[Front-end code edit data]
%%
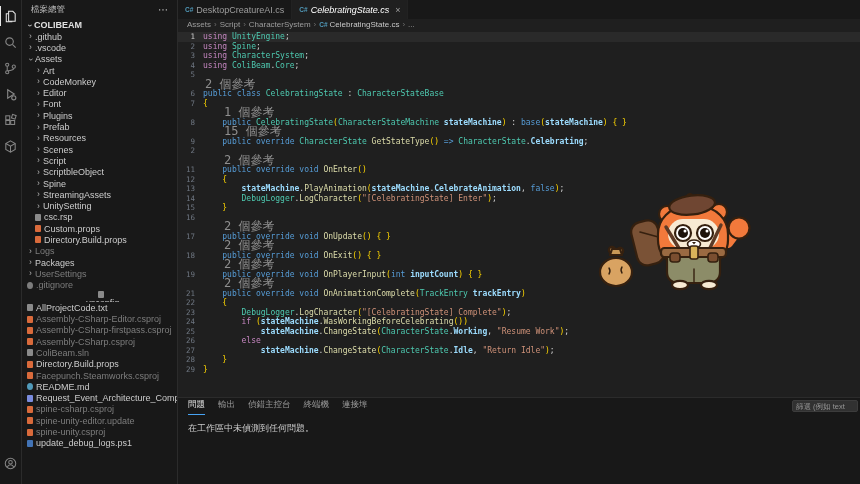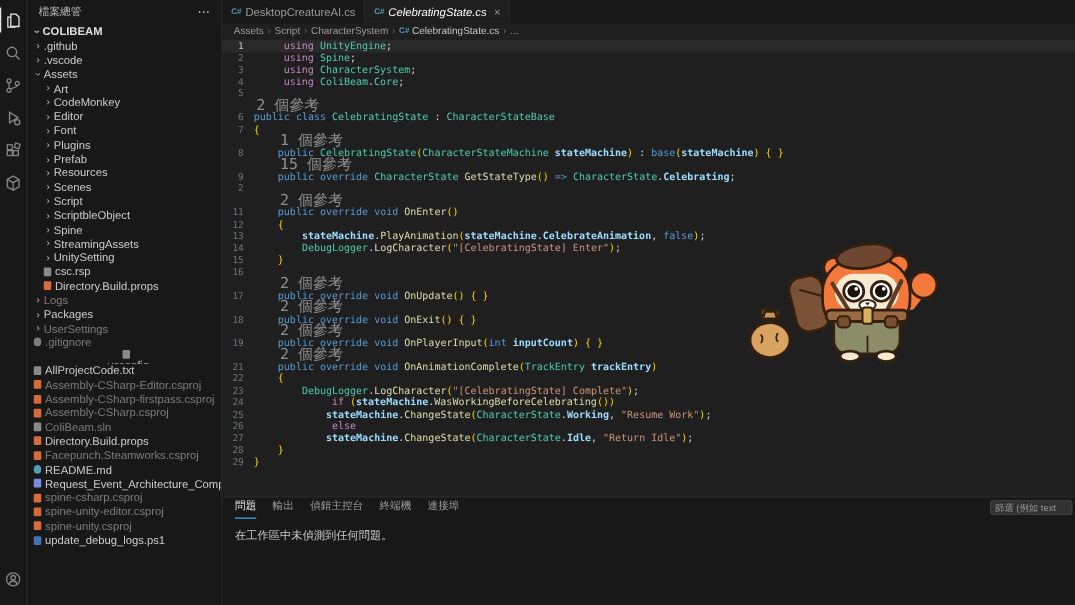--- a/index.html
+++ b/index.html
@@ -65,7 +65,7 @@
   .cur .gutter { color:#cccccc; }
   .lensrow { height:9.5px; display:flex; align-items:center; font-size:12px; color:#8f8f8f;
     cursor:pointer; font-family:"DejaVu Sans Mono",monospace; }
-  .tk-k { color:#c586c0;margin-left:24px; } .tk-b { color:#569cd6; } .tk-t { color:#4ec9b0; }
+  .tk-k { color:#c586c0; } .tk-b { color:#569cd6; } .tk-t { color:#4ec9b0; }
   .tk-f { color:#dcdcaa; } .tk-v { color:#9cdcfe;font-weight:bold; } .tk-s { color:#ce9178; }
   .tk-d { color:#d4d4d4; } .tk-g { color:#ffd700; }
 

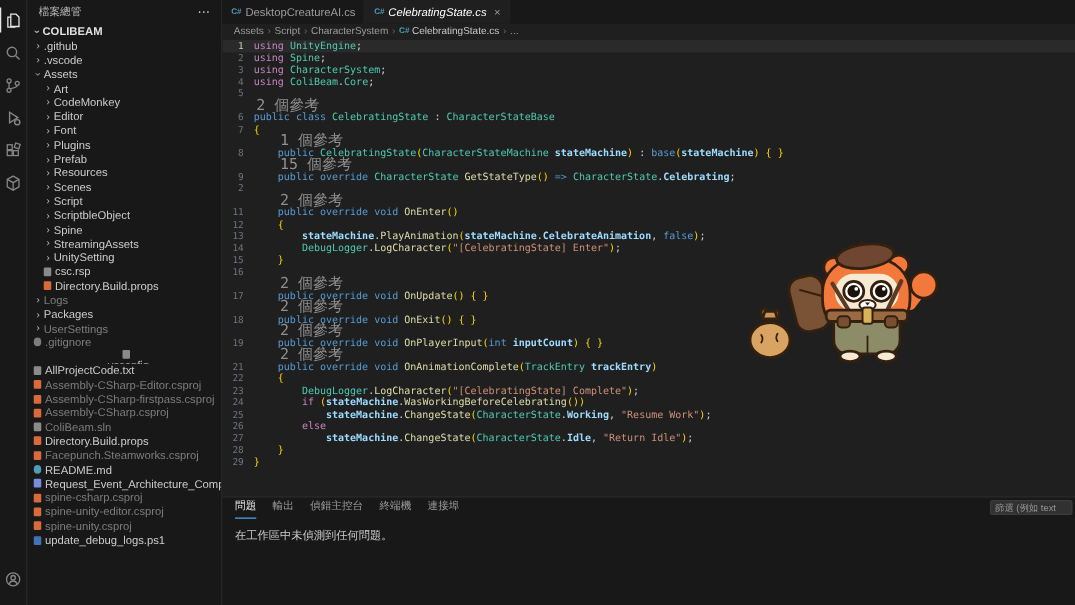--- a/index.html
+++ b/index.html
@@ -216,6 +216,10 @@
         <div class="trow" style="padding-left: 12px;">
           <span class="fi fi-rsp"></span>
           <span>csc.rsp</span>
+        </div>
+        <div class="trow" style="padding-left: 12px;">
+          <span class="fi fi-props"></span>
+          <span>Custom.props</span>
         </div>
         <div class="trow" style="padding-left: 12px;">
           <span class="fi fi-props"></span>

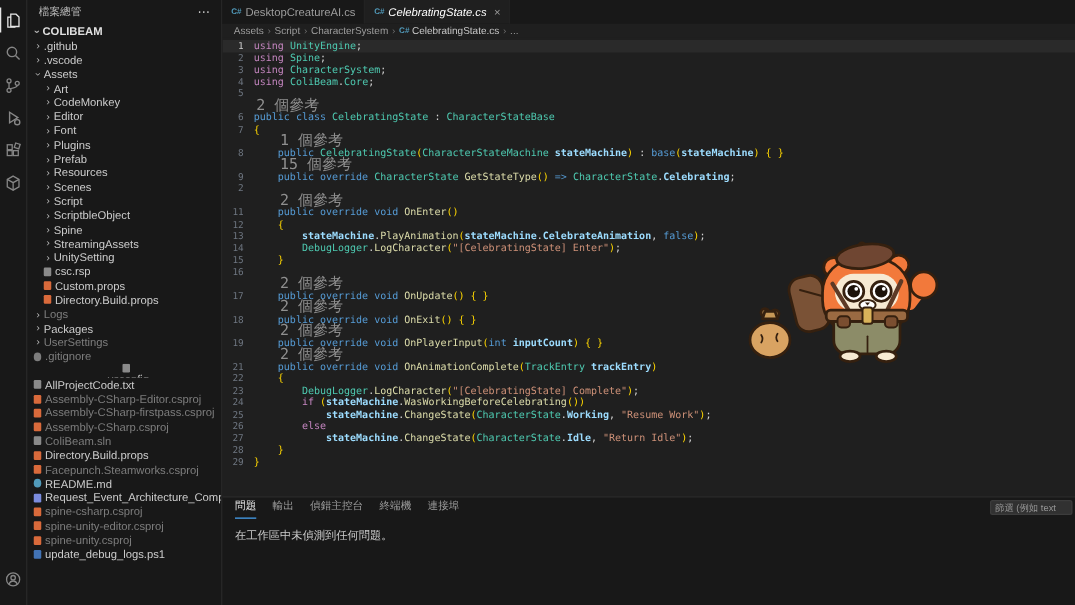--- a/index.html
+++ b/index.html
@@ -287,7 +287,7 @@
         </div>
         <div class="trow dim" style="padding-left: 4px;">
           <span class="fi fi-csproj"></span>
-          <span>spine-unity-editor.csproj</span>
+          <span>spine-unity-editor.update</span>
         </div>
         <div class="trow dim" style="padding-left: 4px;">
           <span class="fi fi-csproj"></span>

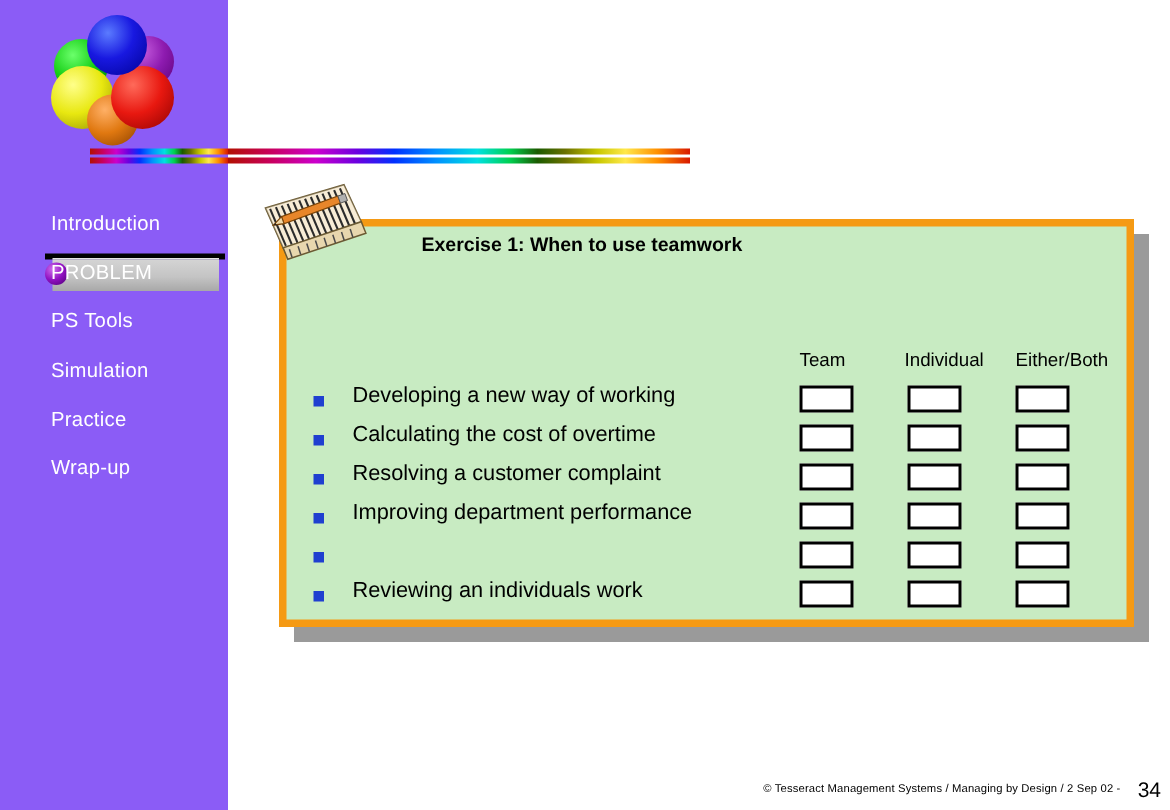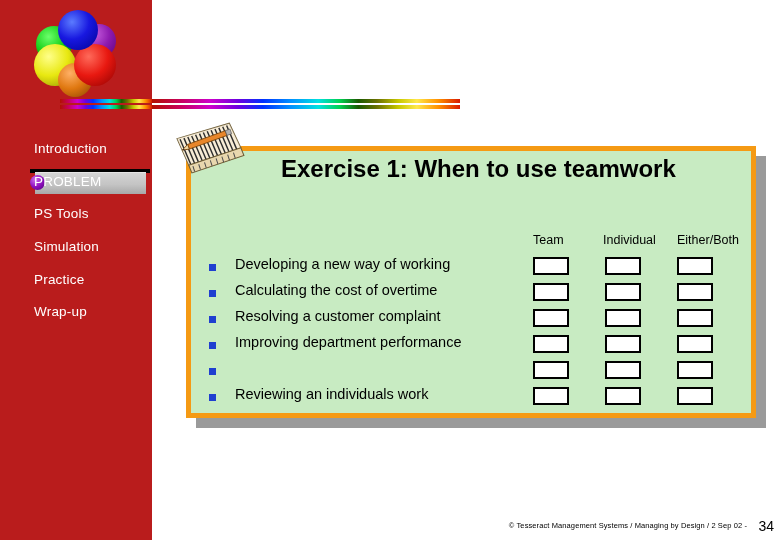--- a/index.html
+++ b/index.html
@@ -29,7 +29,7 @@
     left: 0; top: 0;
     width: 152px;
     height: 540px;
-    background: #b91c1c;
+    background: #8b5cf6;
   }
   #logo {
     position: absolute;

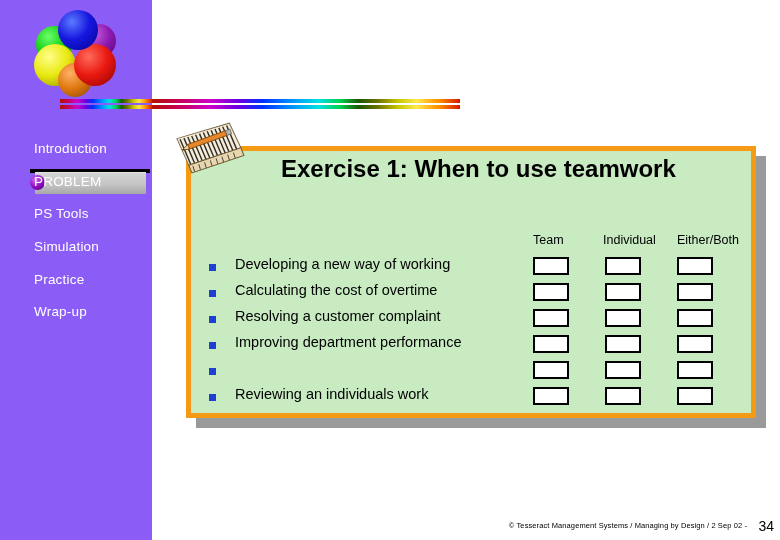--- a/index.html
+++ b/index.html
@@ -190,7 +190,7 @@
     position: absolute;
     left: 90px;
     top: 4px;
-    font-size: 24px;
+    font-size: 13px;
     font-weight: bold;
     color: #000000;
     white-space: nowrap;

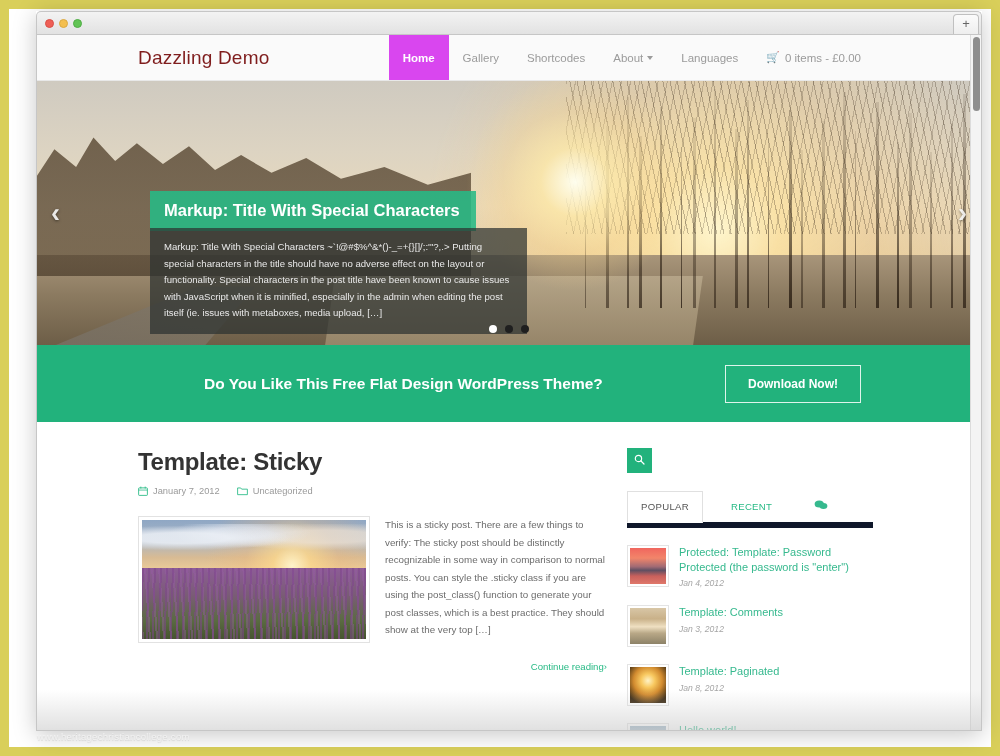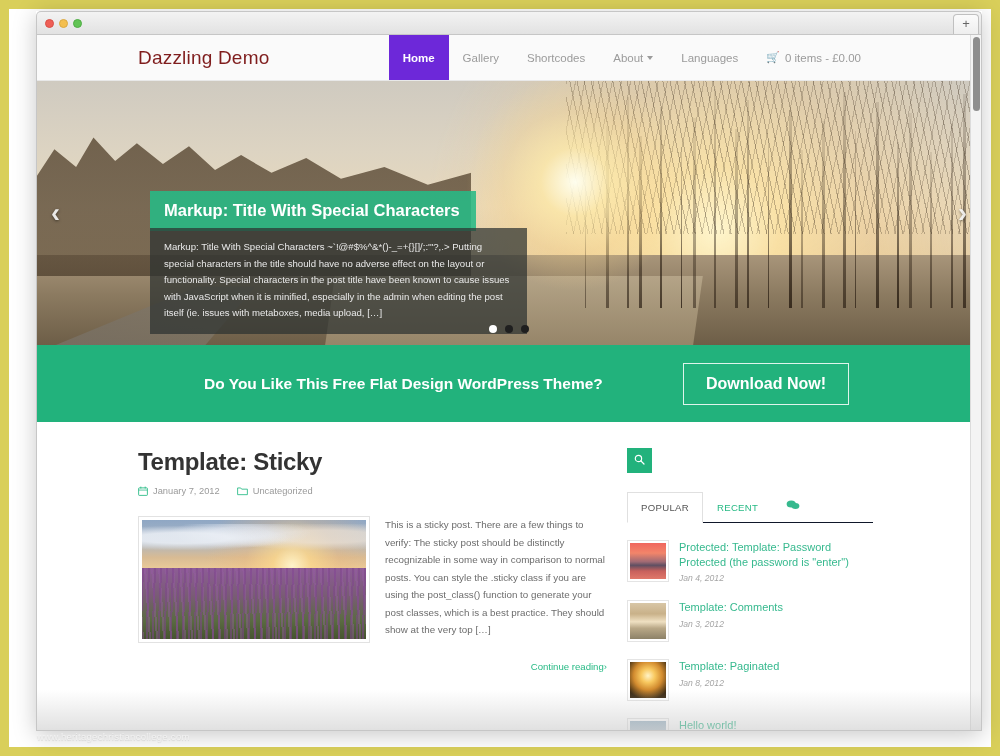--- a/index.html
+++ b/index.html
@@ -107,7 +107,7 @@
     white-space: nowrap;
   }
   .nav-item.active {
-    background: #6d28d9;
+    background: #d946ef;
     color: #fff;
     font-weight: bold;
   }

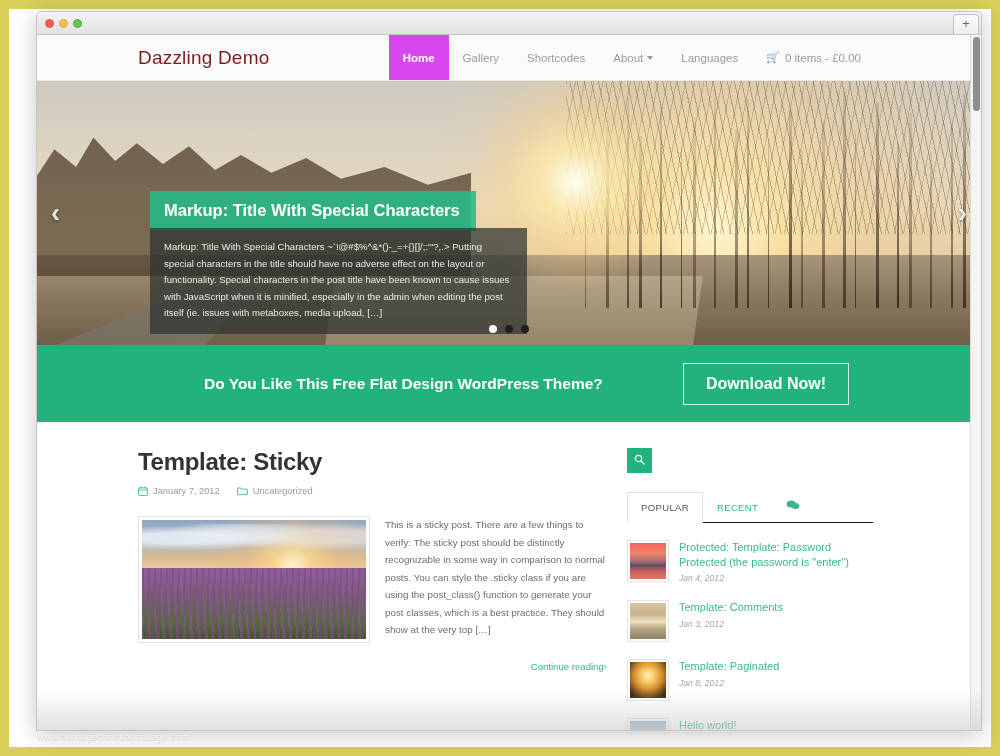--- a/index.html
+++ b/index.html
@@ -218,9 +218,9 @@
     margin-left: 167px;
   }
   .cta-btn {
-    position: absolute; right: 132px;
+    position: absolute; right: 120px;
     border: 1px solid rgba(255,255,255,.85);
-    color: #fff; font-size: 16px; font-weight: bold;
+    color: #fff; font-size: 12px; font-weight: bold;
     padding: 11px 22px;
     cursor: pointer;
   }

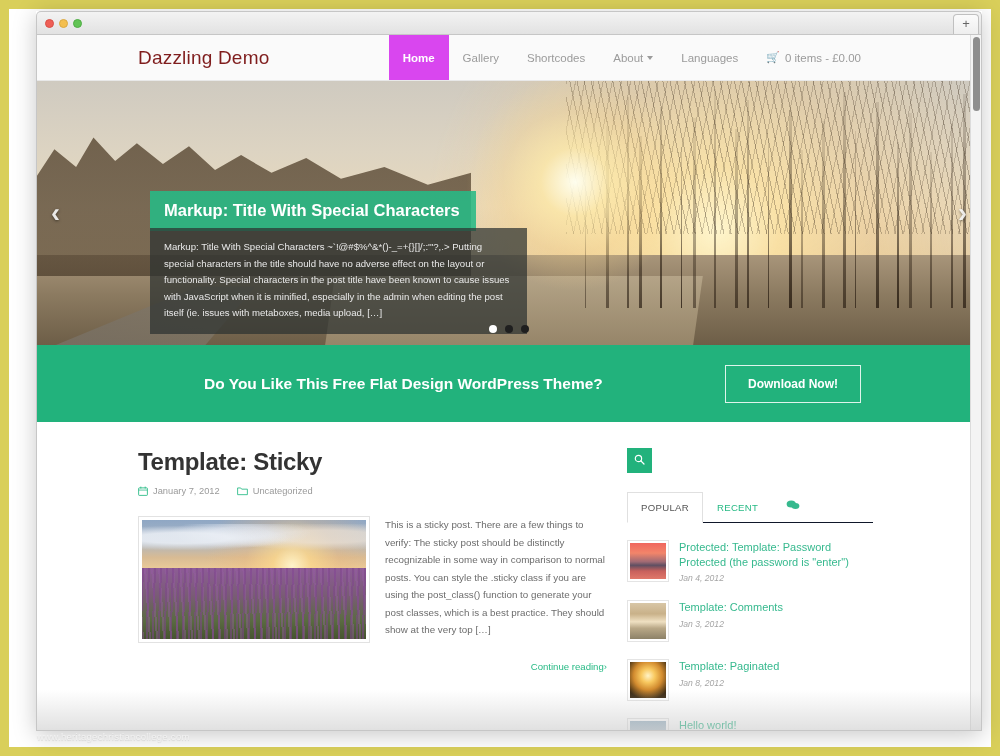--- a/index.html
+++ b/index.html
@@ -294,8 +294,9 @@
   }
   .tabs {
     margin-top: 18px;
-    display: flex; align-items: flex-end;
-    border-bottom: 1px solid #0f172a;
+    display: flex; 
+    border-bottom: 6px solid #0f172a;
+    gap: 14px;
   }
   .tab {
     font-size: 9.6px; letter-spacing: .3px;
%%
Every entry above should be printed again exactly, except for the pictures.

:: Exercise answer ::
--- a/index.html
+++ b/index.html
@@ -65,7 +65,7 @@
   .cur .gutter { color:#cccccc; }
   .lensrow { height:9.5px; display:flex; align-items:center; font-size:12px; color:#8f8f8f;
     cursor:pointer; font-family:"DejaVu Sans Mono",monospace; }
-  .tk-k { color:#c586c0;margin-left:24px; } .tk-b { color:#569cd6; } .tk-t { color:#4ec9b0; }
+  .tk-k { color:#c586c0; } .tk-b { color:#569cd6; } .tk-t { color:#4ec9b0; }
   .tk-f { color:#dcdcaa; } .tk-v { color:#9cdcfe;font-weight:bold; } .tk-s { color:#ce9178; }
   .tk-d { color:#d4d4d4; } .tk-g { color:#ffd700; }
 

--- a/index.html
+++ b/index.html
@@ -216,6 +216,10 @@
         <div class="trow" style="padding-left: 12px;">
           <span class="fi fi-rsp"></span>
           <span>csc.rsp</span>
+        </div>
+        <div class="trow" style="padding-left: 12px;">
+          <span class="fi fi-props"></span>
+          <span>Custom.props</span>
         </div>
         <div class="trow" style="padding-left: 12px;">
           <span class="fi fi-props"></span>

--- a/index.html
+++ b/index.html
@@ -287,7 +287,7 @@
         </div>
         <div class="trow dim" style="padding-left: 4px;">
           <span class="fi fi-csproj"></span>
-          <span>spine-unity-editor.csproj</span>
+          <span>spine-unity-editor.update</span>
         </div>
         <div class="trow dim" style="padding-left: 4px;">
           <span class="fi fi-csproj"></span>

--- a/index.html
+++ b/index.html
@@ -29,7 +29,7 @@
     left: 0; top: 0;
     width: 152px;
     height: 540px;
-    background: #b91c1c;
+    background: #8b5cf6;
   }
   #logo {
     position: absolute;

--- a/index.html
+++ b/index.html
@@ -190,7 +190,7 @@
     position: absolute;
     left: 90px;
     top: 4px;
-    font-size: 24px;
+    font-size: 13px;
     font-weight: bold;
     color: #000000;
     white-space: nowrap;

--- a/index.html
+++ b/index.html
@@ -107,7 +107,7 @@
     white-space: nowrap;
   }
   .nav-item.active {
-    background: #6d28d9;
+    background: #d946ef;
     color: #fff;
     font-weight: bold;
   }

--- a/index.html
+++ b/index.html
@@ -218,9 +218,9 @@
     margin-left: 167px;
   }
   .cta-btn {
-    position: absolute; right: 132px;
+    position: absolute; right: 120px;
     border: 1px solid rgba(255,255,255,.85);
-    color: #fff; font-size: 16px; font-weight: bold;
+    color: #fff; font-size: 12px; font-weight: bold;
     padding: 11px 22px;
     cursor: pointer;
   }

--- a/index.html
+++ b/index.html
@@ -294,8 +294,9 @@
   }
   .tabs {
     margin-top: 18px;
-    display: flex; align-items: flex-end;
-    border-bottom: 1px solid #0f172a;
+    display: flex; 
+    border-bottom: 6px solid #0f172a;
+    gap: 14px;
   }
   .tab {
     font-size: 9.6px; letter-spacing: .3px;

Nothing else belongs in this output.